I am working on a function to print the list elements in reverse order using recursion. I came up with the following code
class Solution:
def __init__(self):
self.count=0
def reverseString(self, s):
def helper(s):
"""
Do not return anything, modify s in-place instead.
"""
print(s[:])
if len(s)>1:
s[0],s[len(s)-1]=s[len(s)-1],s[0]
print('s[0]',s[0])
print('s[len(s)-1]',s[len(s)-1])
helper(s[1:len(s)-1])
helper(s)
As you see, I am using print statements to debug the code.
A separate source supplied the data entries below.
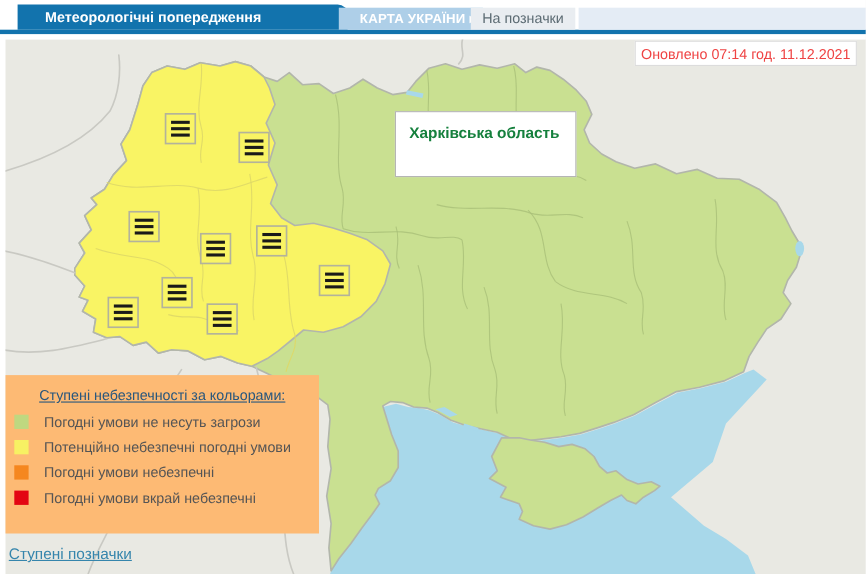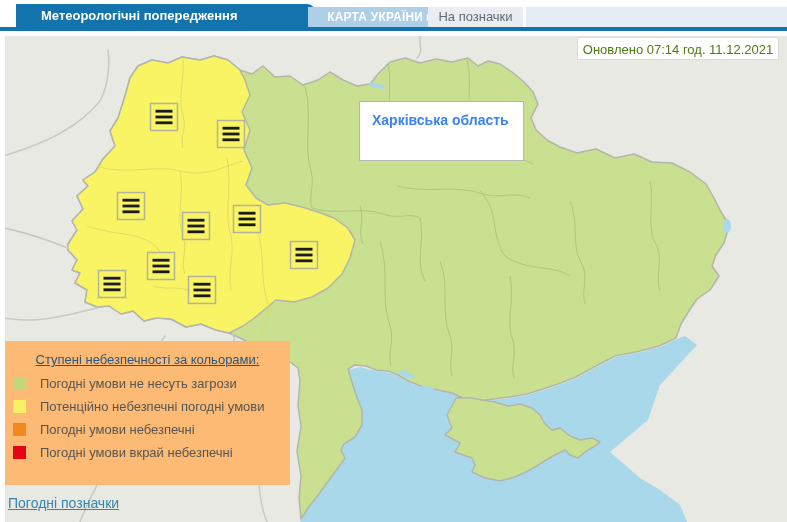--- a/index.html
+++ b/index.html
@@ -23,7 +23,7 @@
   .map-wrap svg{position:absolute;left:0;top:0;}
   
   .updated-box{position:absolute;left:572px;top:1px;width:202px;height:23px;background:#ffffff;
-               border:1px solid #dcdcdc;color:#4d7c0f;font-size:13px;line-height:23px;
+               border:1px solid #dcdcdc;color:#ef4444;font-size:13px;line-height:23px;
                text-align:center;box-sizing:border-box;}
   .tooltip-box{position:absolute;left:354px;top:65px;width:165px;height:60px;background:#ffffff;
                border:1px solid #b5b5b5;box-sizing:border-box;padding:10px 12px;}

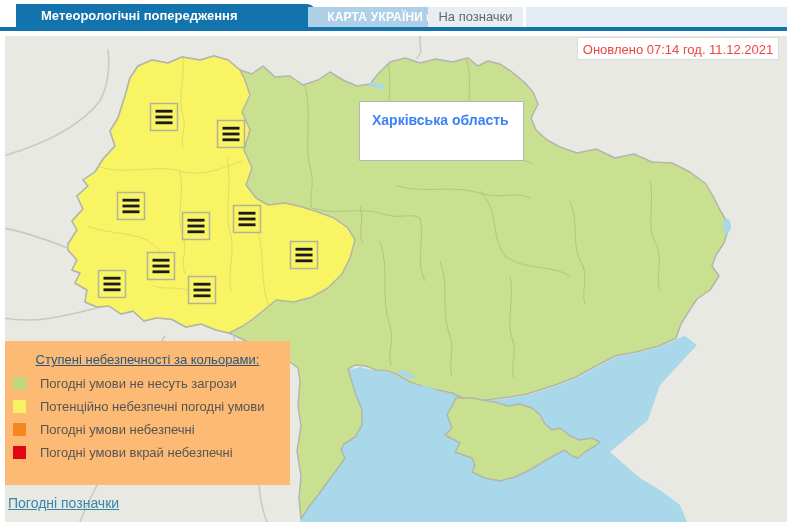--- a/index.html
+++ b/index.html
@@ -27,7 +27,7 @@
                text-align:center;box-sizing:border-box;}
   .tooltip-box{position:absolute;left:354px;top:65px;width:165px;height:60px;background:#ffffff;
                border:1px solid #b5b5b5;box-sizing:border-box;padding:10px 12px;}
-  .tooltip-box .t{font-size:14px;font-weight:bold;color:#3b82f6;}
+  .tooltip-box .t{font-size:14px;font-weight:bold;color:#15803d;}
   .legend-panel{position:absolute;left:0;top:305px;width:285px;height:144px;background:#fdba74;}
   .legend-title{margin:11px 8px 6px 8px;text-align:center;font-size:13px;color:#29577d;
                 text-decoration:underline;cursor:pointer;}

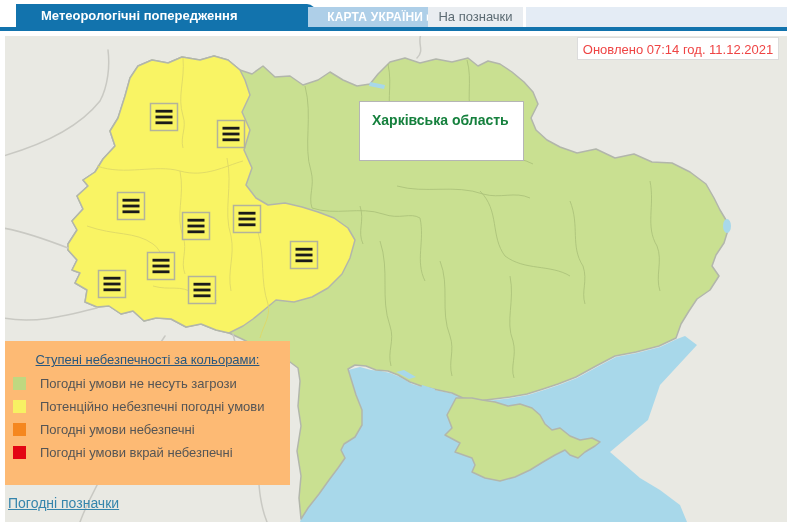--- a/index.html
+++ b/index.html
@@ -191,7 +191,7 @@
     </div>
   </div>
 
-  <div class="map-link">Погодні позначки</div>
+  <div class="map-link">Ступені позначки</div>
 </div>
 
 </body></html>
I get the following output
['h', 'e', 'l', 'p', 'o']
s[0] o
s[len(s)-1] h
['e', 'l', 'p']
s[0] p
s[len(s)-1] e
['l']
['o', 'e', 'l', 'p', 'h']
I see that my logic is working that there is something fundamental I am missing about variable update at local and global level. Can someone explain to me why I am swapping the first and last list element but my list output is not correct? I expect the output to be ['o', 'p', 'l', 'e', 'h'] On the other hand below modification seems to work fine
class Solution:
def __init__(self):
self.count=0
def reverseString(self, s):
def helper(left,right):
"""
Do not return anything, modify s in-place instead.
"""
print(s[:])
if left<right:
s[left],s[right]=s[right],s[left]
print('s[0]',s[left])
print('s[len(s)-1]',s[right])
helper(left+1,right-1)
helper(0,len(s)-1)
x=Solution()
s=["h","e","l","p","o"]
x.reverseString(s)
print(s)
['h', 'e', 'l', 'p', 'o']
s[0] o
s[len(s)-1] h
['o', 'e', 'l', 'p', 'h']
s[0] p
s[len(s)-1] e
['o', 'p', 'l', 'e', 'h']
['o', 'p', 'l', 'e', 'h']
I looked at the discussion Python inplace update of function arguments? and Immutable vs Mutable types which could possibly be related.